### ASSIGNMENT
From top to bottom, return the listing exactly as it appears, omitting its images.

### MATERIAL SHOWN
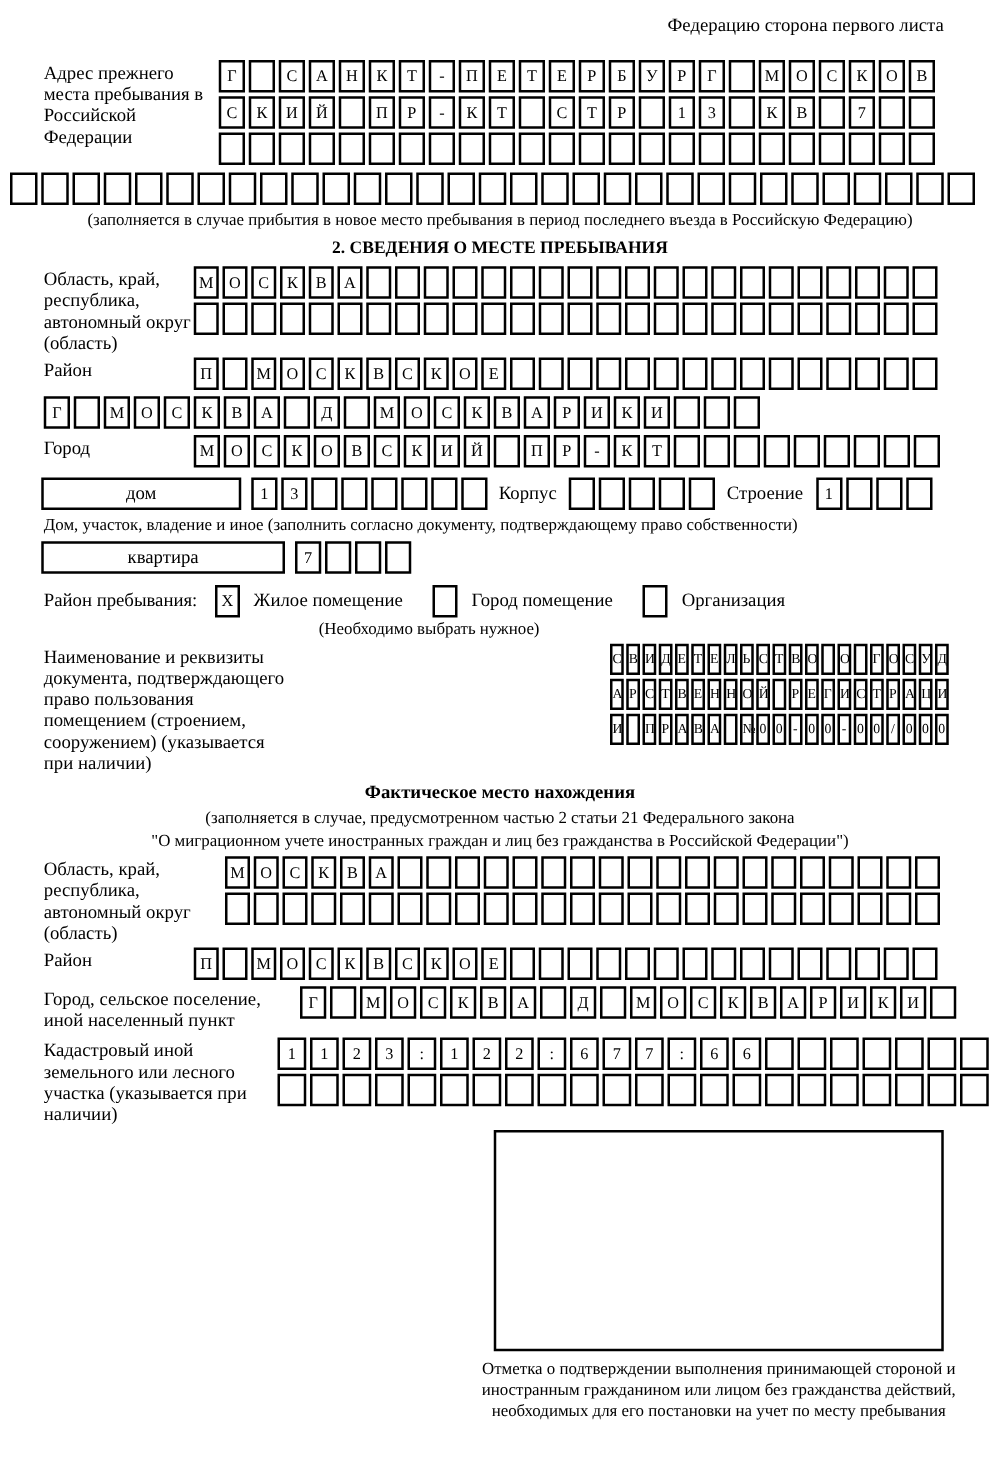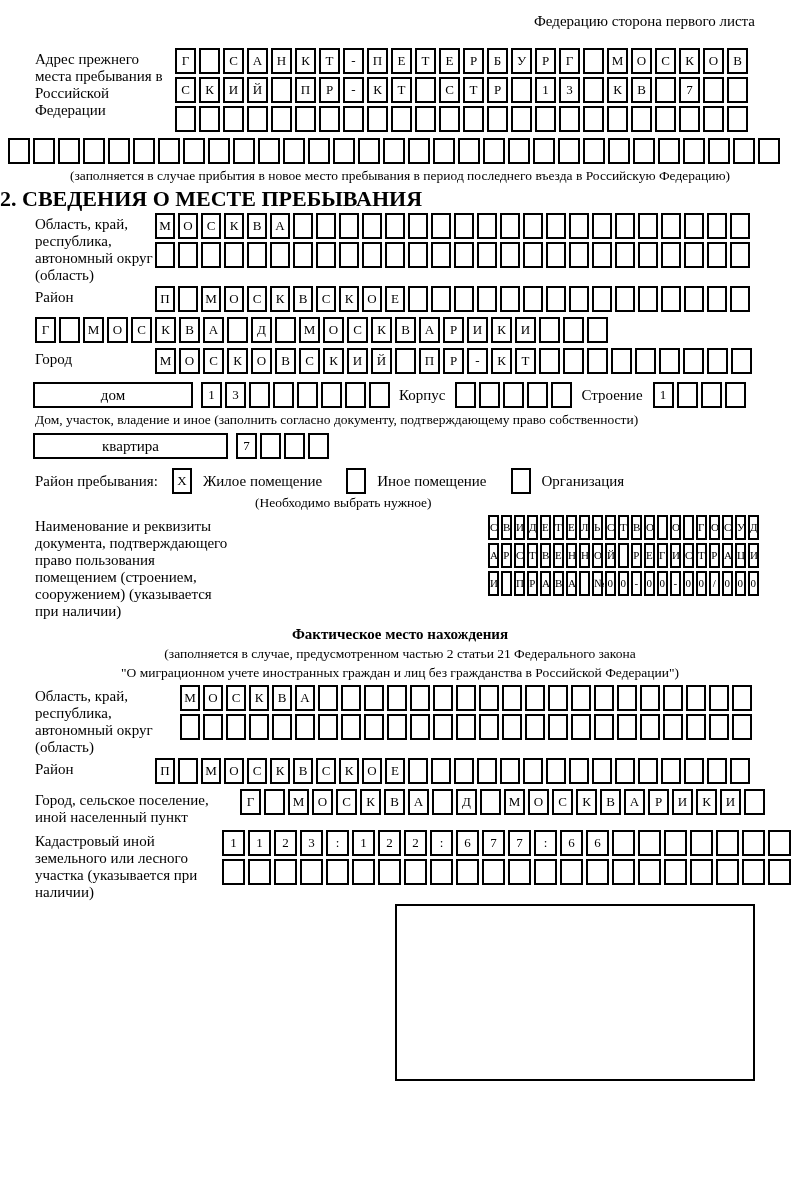--- a/index.html
+++ b/index.html
@@ -37,7 +37,7 @@
   .caption-center { text-align: center; margin-top: 4px; }
   .caption-left { margin: 1px 0 0 35px; }
 
-  .sec-title { font-weight: bold; text-align: left; font-size: 22px; line-height: 20px; margin-top: 5px; }
+  .sec-title { font-weight: bold; text-align: center; font-size: 14px; line-height: 20px; margin-top: 5px; }
   .sub-title { font-weight: bold; text-align: center; font-size: 15px; line-height: 18px; margin-top: 5px; }
 
   .house-row { display: flex; align-items: flex-start; margin: 5px 0 0 33px; }

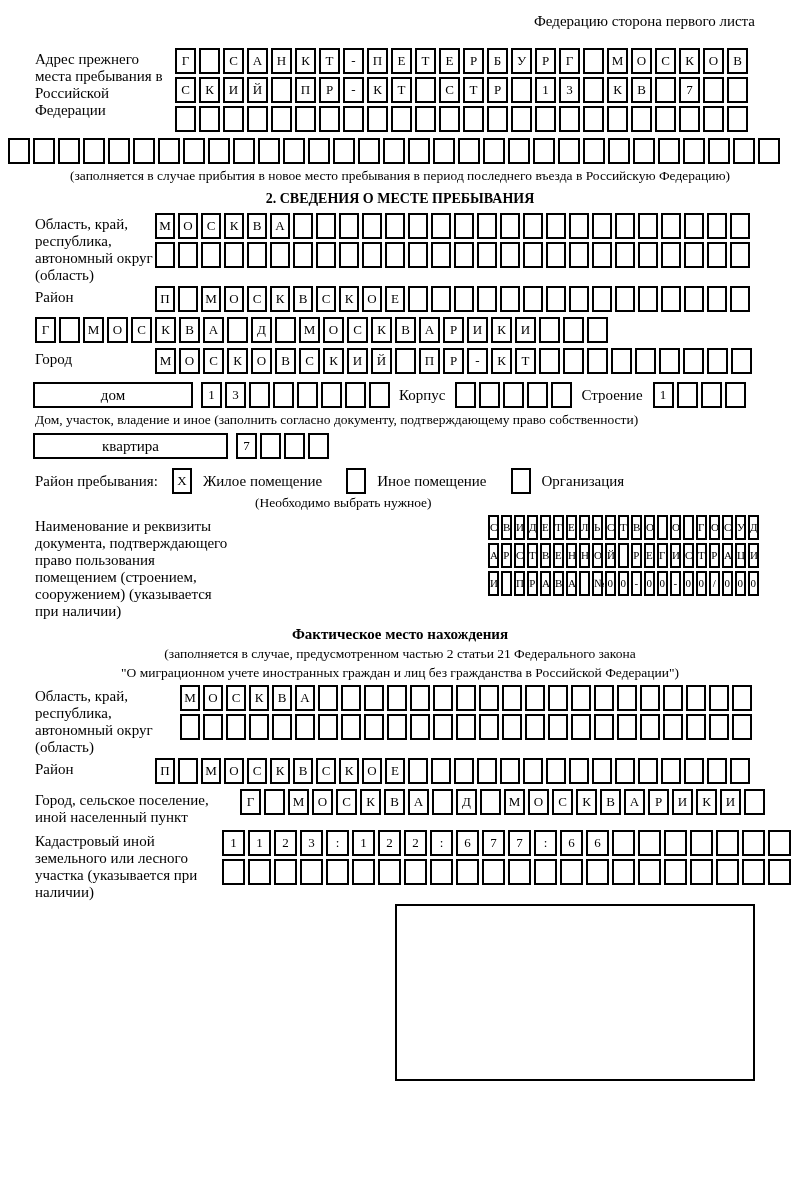--- a/index.html
+++ b/index.html
@@ -386,7 +386,7 @@
     <span class="cell checkbox">X</span>
     <span class="cb-label">Жилое помещение</span>
     <span class="cell checkbox"></span>
-    <span class="cb-label">Иное помещение</span>
+    <span class="cb-label">Город помещение</span>
     <span class="cell checkbox"></span>
     <span class="cb-label">Организация</span>
   </div>

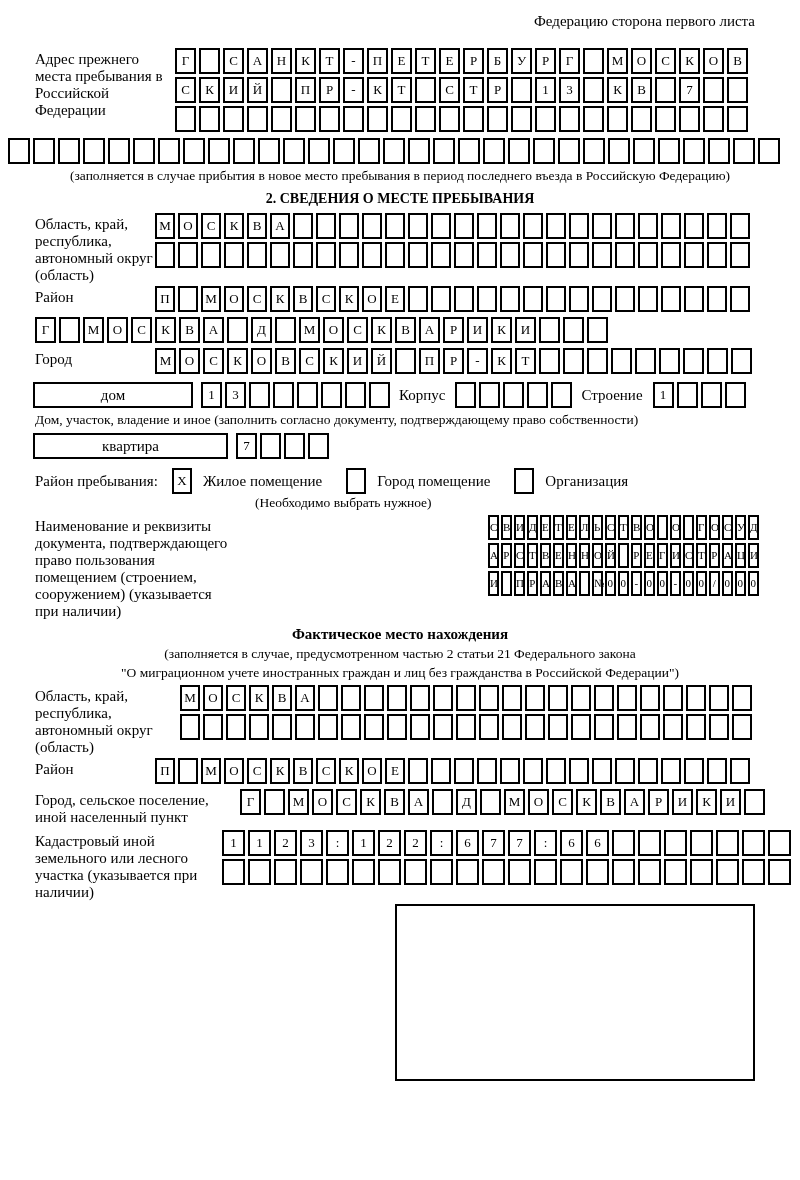--- a/index.html
+++ b/index.html
@@ -648,6 +648,7 @@
   </div>
 
   <div class="mark-box"></div>
+  <div class="mark-caption">Отметка о подтверждении выполнения принимающей стороной и иностранным гражданином или лицом без гражданства действий, необходимых для его постановки на учет по месту пребывания</div>
 
 </div>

### ANSWER SECTION
--- a/index.html
+++ b/index.html
@@ -37,7 +37,7 @@
   .caption-center { text-align: center; margin-top: 4px; }
   .caption-left { margin: 1px 0 0 35px; }
 
-  .sec-title { font-weight: bold; text-align: left; font-size: 22px; line-height: 20px; margin-top: 5px; }
+  .sec-title { font-weight: bold; text-align: center; font-size: 14px; line-height: 20px; margin-top: 5px; }
   .sub-title { font-weight: bold; text-align: center; font-size: 15px; line-height: 18px; margin-top: 5px; }
 
   .house-row { display: flex; align-items: flex-start; margin: 5px 0 0 33px; }

--- a/index.html
+++ b/index.html
@@ -386,7 +386,7 @@
     <span class="cell checkbox">X</span>
     <span class="cb-label">Жилое помещение</span>
     <span class="cell checkbox"></span>
-    <span class="cb-label">Иное помещение</span>
+    <span class="cb-label">Город помещение</span>
     <span class="cell checkbox"></span>
     <span class="cb-label">Организация</span>
   </div>

--- a/index.html
+++ b/index.html
@@ -648,6 +648,7 @@
   </div>
 
   <div class="mark-box"></div>
+  <div class="mark-caption">Отметка о подтверждении выполнения принимающей стороной и иностранным гражданином или лицом без гражданства действий, необходимых для его постановки на учет по месту пребывания</div>
 
 </div>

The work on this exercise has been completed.